§ **WORK TO BE COMPLETED**
Once the line holding "4500 -> none" is found, output it and all remaining lines of the data exactly, with every picture left out.

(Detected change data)
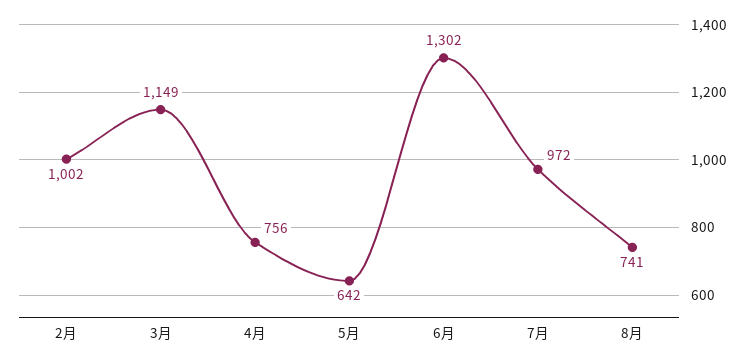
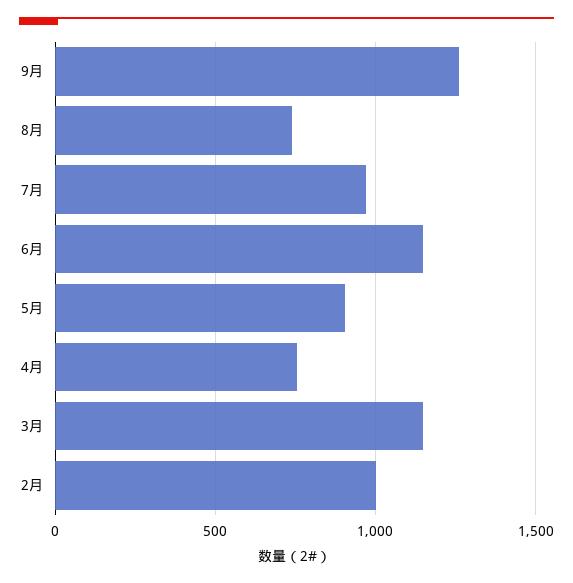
5月: 642 -> 900
6月: 1302 -> 1150
9月: none -> 1250

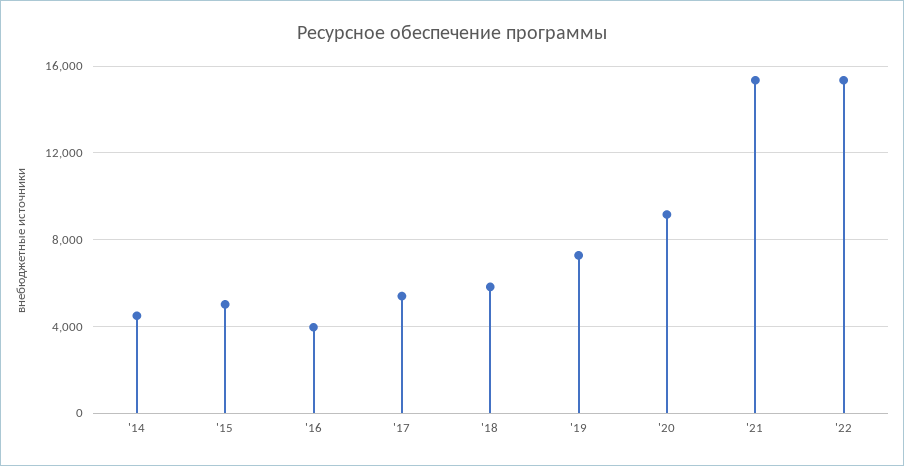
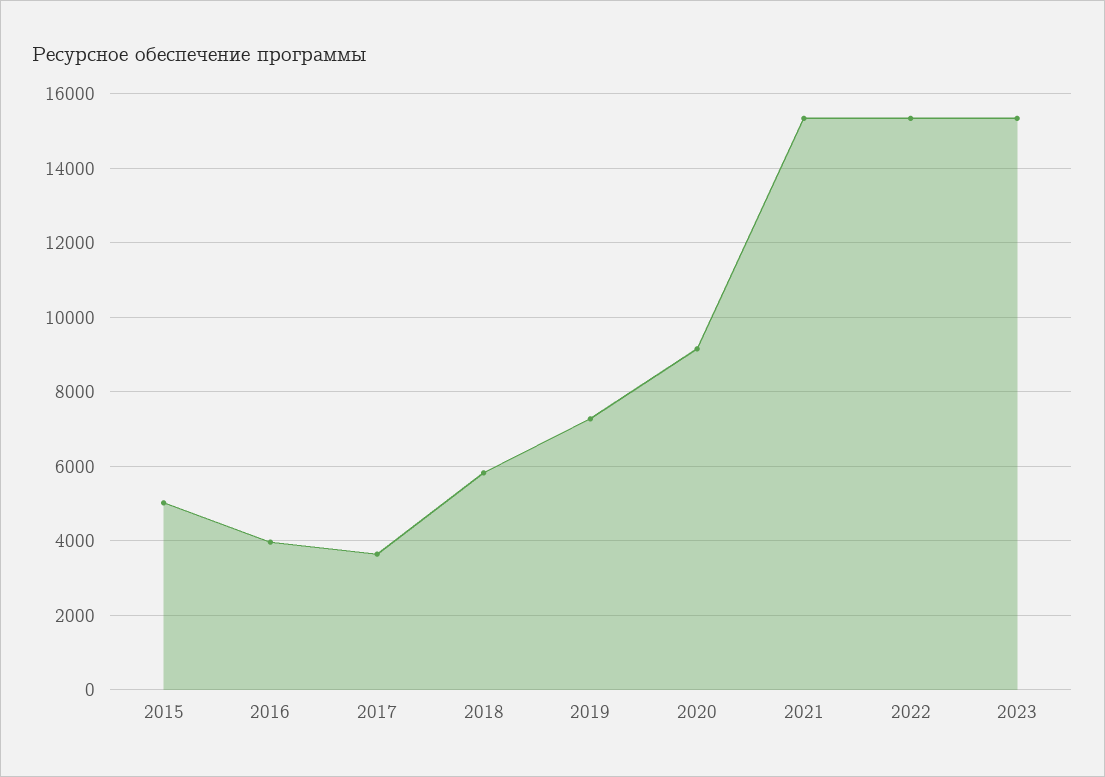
'14: 4500 -> none
'17: 5500 -> 3600
2023: none -> 15400

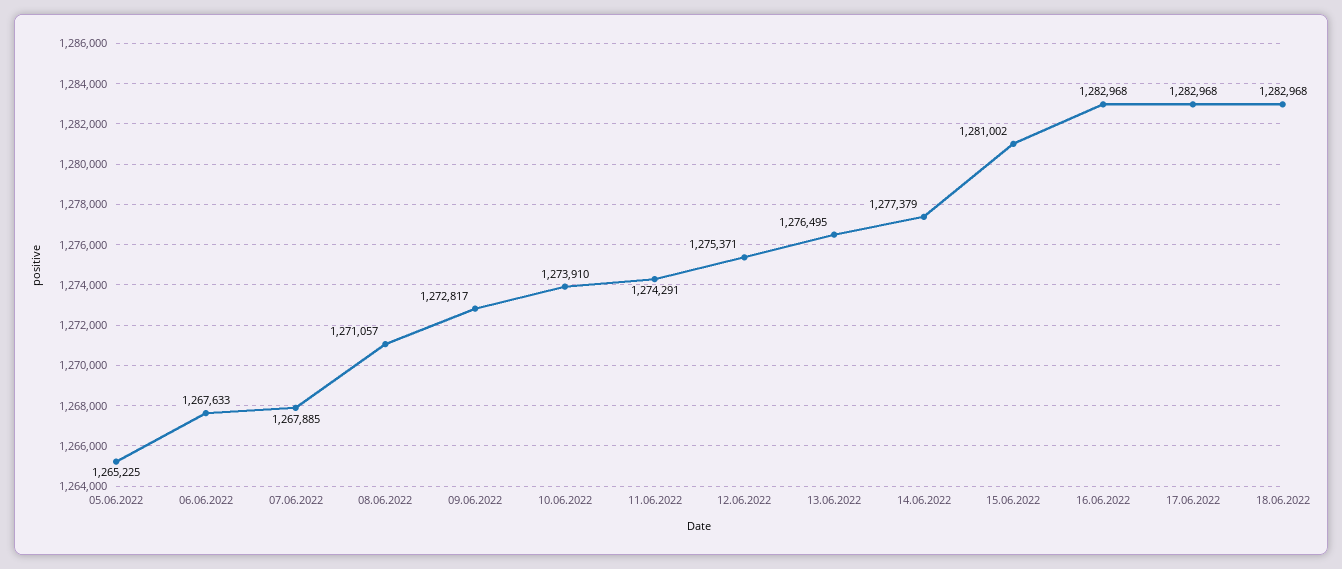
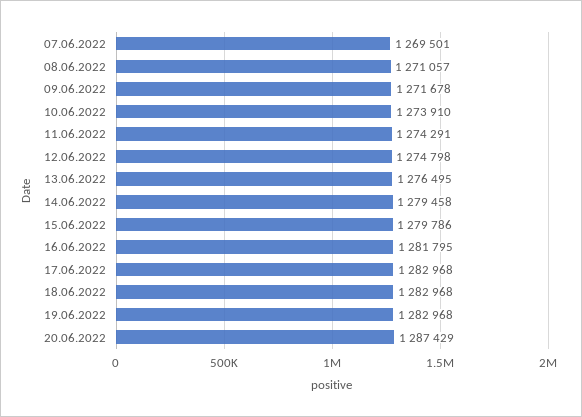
05.06.2022: 1265225 -> none
06.06.2022: 1267633 -> none
07.06.2022: 1267885 -> 1269501
09.06.2022: 1272817 -> 1271678
12.06.2022: 1275371 -> 1274798
14.06.2022: 1277379 -> 1279458
15.06.2022: 1281002 -> 1279786
16.06.2022: 1282968 -> 1281795
19.06.2022: none -> 1282968
20.06.2022: none -> 1287429

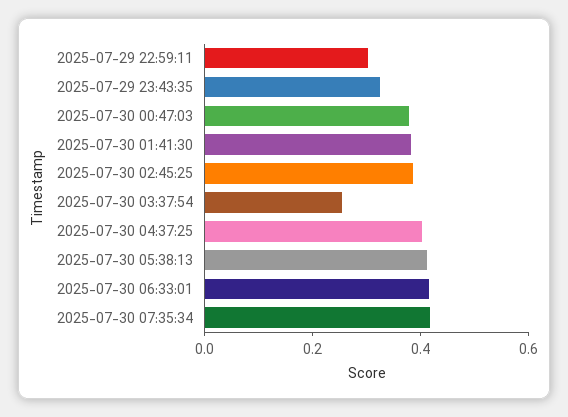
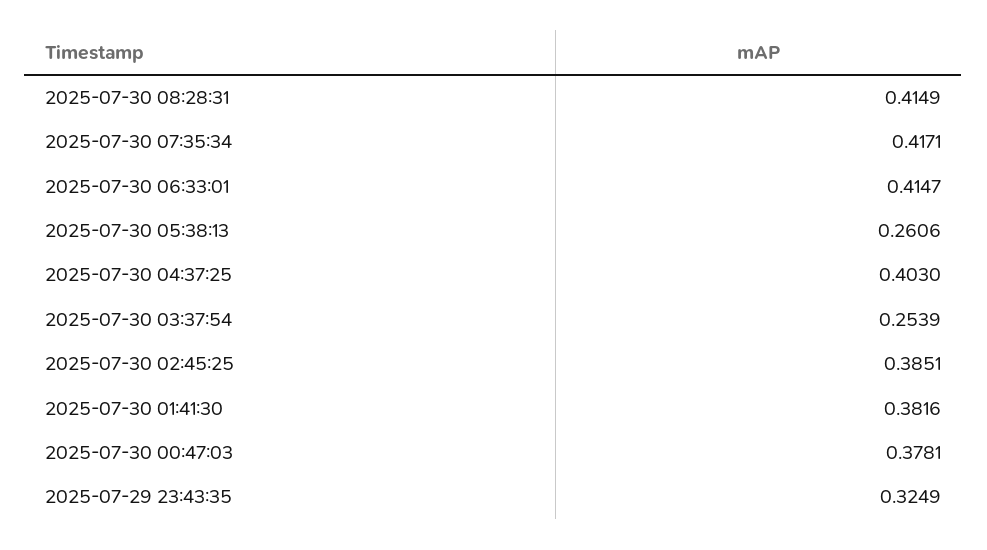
2025-07-29 22:59:11: 0.3 -> none
2025-07-30 05:38:13: 0.4 -> 0.2606
2025-07-30 08:28:31: none -> 0.4149

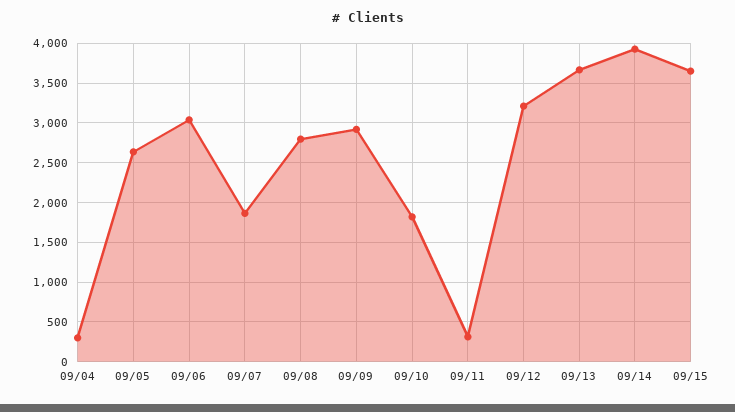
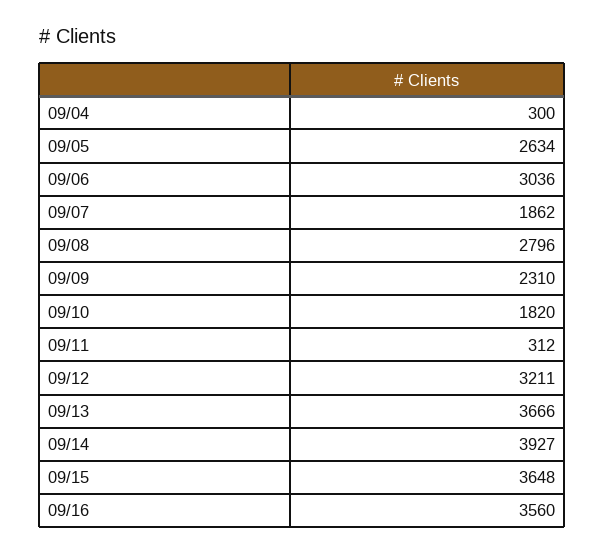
09/09: 2900 -> 2310
09/16: none -> 3560

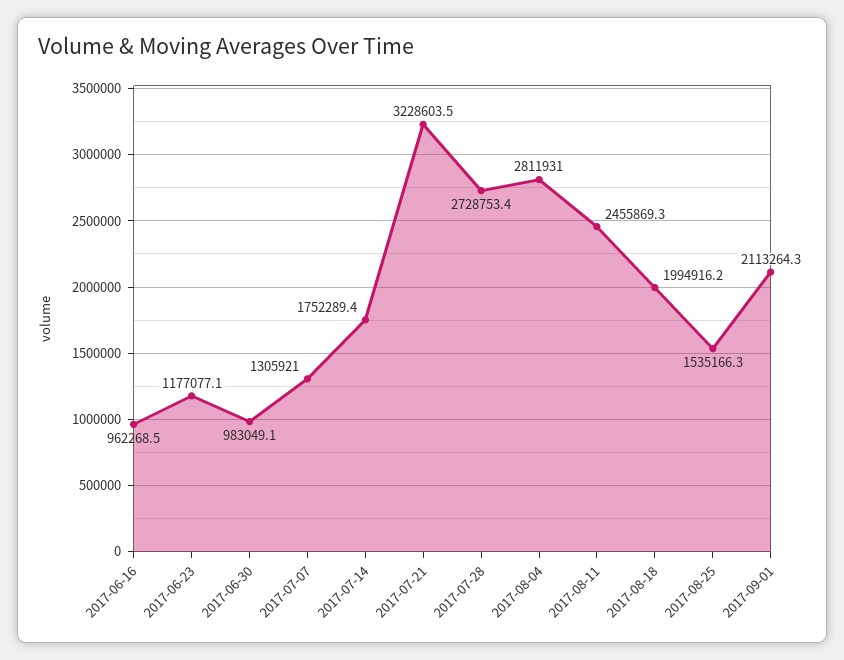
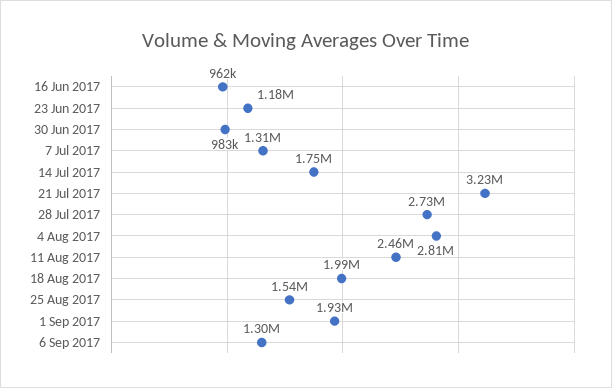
2017-09-01: 2113264.3 -> 1930000
6 Sep 2017: none -> 1300000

§ **FINISHED EXERCISE**
'14: 4500 -> none
'17: 5500 -> 3600
2023: none -> 15400

05.06.2022: 1265225 -> none
06.06.2022: 1267633 -> none
07.06.2022: 1267885 -> 1269501
09.06.2022: 1272817 -> 1271678
12.06.2022: 1275371 -> 1274798
14.06.2022: 1277379 -> 1279458
15.06.2022: 1281002 -> 1279786
16.06.2022: 1282968 -> 1281795
19.06.2022: none -> 1282968
20.06.2022: none -> 1287429

2025-07-29 22:59:11: 0.3 -> none
2025-07-30 05:38:13: 0.4 -> 0.2606
2025-07-30 08:28:31: none -> 0.4149

09/09: 2900 -> 2310
09/16: none -> 3560

2017-09-01: 2113264.3 -> 1930000
6 Sep 2017: none -> 1300000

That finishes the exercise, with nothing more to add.